Server computer systems (also known as “server-side” systems) commonly run server-side scripts, written in languages such as Perl, PHP, ASP.Net and VBScript, that may, for example, be executed when a client computer system requests a document from the server computer system. Server-side scripts often retrieve information from, and/or modify information stored within, a database accessible via the server computer system. A common web application database system is the Relational Database Management System (“RDMS”). MySQL is an example of a RDMS.
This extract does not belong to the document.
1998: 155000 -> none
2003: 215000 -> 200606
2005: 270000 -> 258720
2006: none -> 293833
As with some auction formats conducted by other means, auction formats conducted over telecommunications networks such as the Internet may be prone to information asymmetry, the winner's curse, buyer's remorse, bid shading, bid sniping, shill bidding and/or collusion. The perceived or actual relative anonymity provided by the Internet may increase collusion risks, especially in auction formats where bidders and their bids are publicly disclosed during the auction. Collusion may be conducted via bidder signaling in the publicly disclosed bids, or via bidders contacting one another during the auction but outside of the auction framework in order to arrange a collusive side agreement. Furthermore, publicly disclosed bids increase a risk of seller-instigated collusion, e.g., via shill bidder(s) that drop out of an auction after stimulating additional bidding and driving up the high bid for an auctioned item.
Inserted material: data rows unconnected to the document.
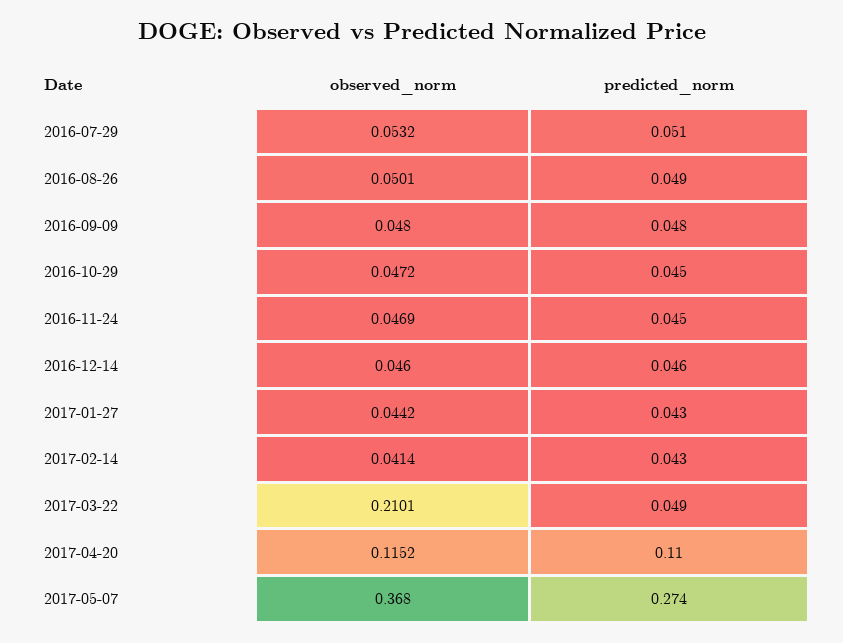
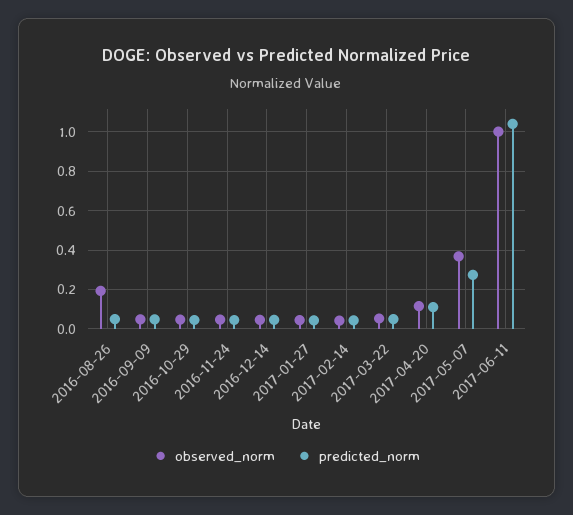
observed_norm, 2016-07-29: 0.0532 -> none
predicted_norm, 2016-07-29: 0.051 -> none
observed_norm, 2016-08-26: 0.0501 -> 0.2
observed_norm, 2017-03-22: 0.2101 -> 0.05
observed_norm, 2017-06-11: none -> 1
predicted_norm, 2017-06-11: none -> 1.05

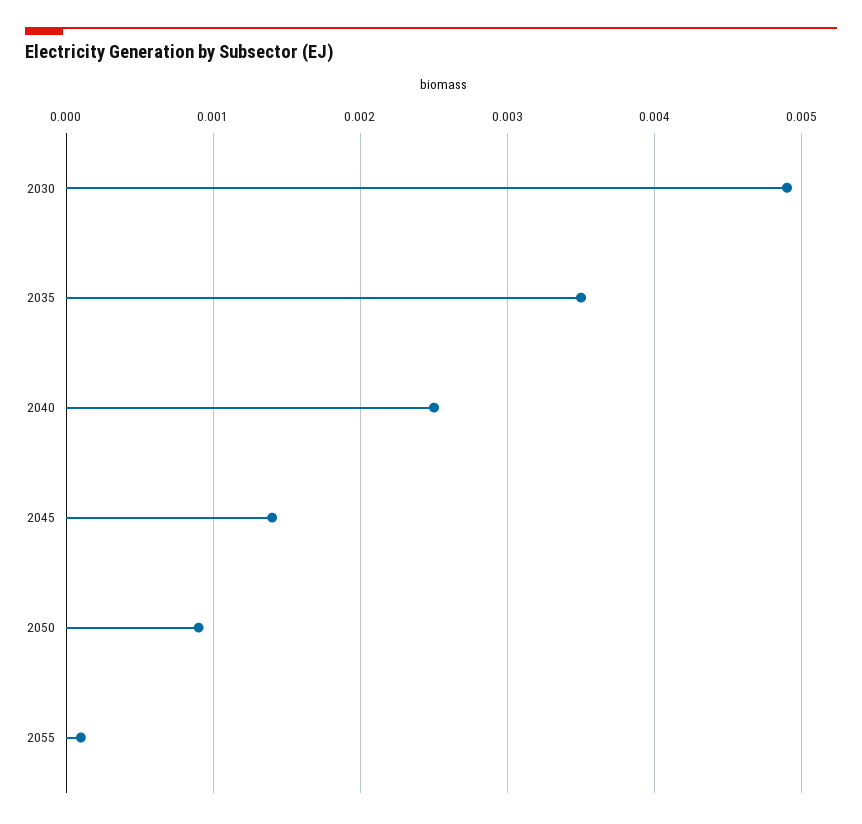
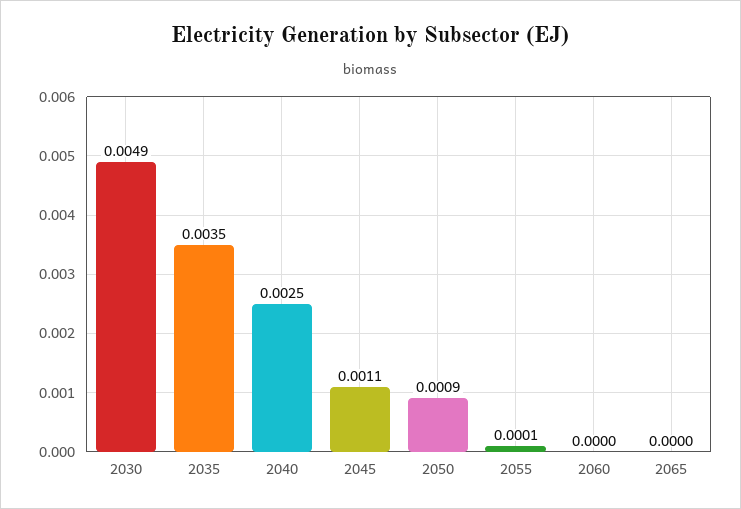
2045: 0.0014 -> 0.0011
2060: none -> 0
2065: none -> 0

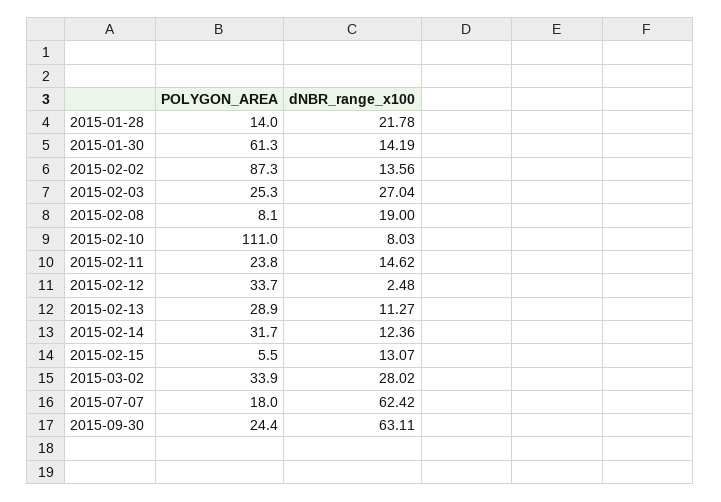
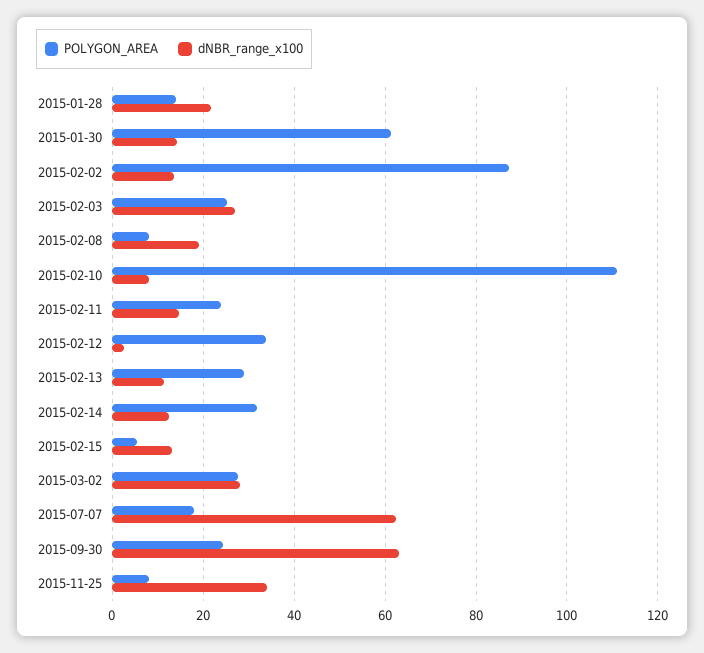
POLYGON_AREA, 2015-03-02: 33.9 -> 28
POLYGON_AREA, 2015-11-25: none -> 8
dNBR_range_x100, 2015-11-25: none -> 34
In view of the foregoing, it would be desirable to provide methods for establishing a value and a buyer for an auctioned item of unknown value that seek to diminish the corrosive effects of information asymmetry and align the interests of buyers and sellers by reducing the risks of the winner's curse, buyer's remorse, bid shading, bid sniping, shill bidding and/or collusion.
It would be desirable to establish a value and a buyer for an auctioned item of unknown value via computer-based methods that seek to diminish the corrosive effects of information asymmetry and align the interests of buyers and sellers by reducing the risks of the winner's curse, buyer's remorse, bid shading, bid sniping, shill bidding and/or collusion.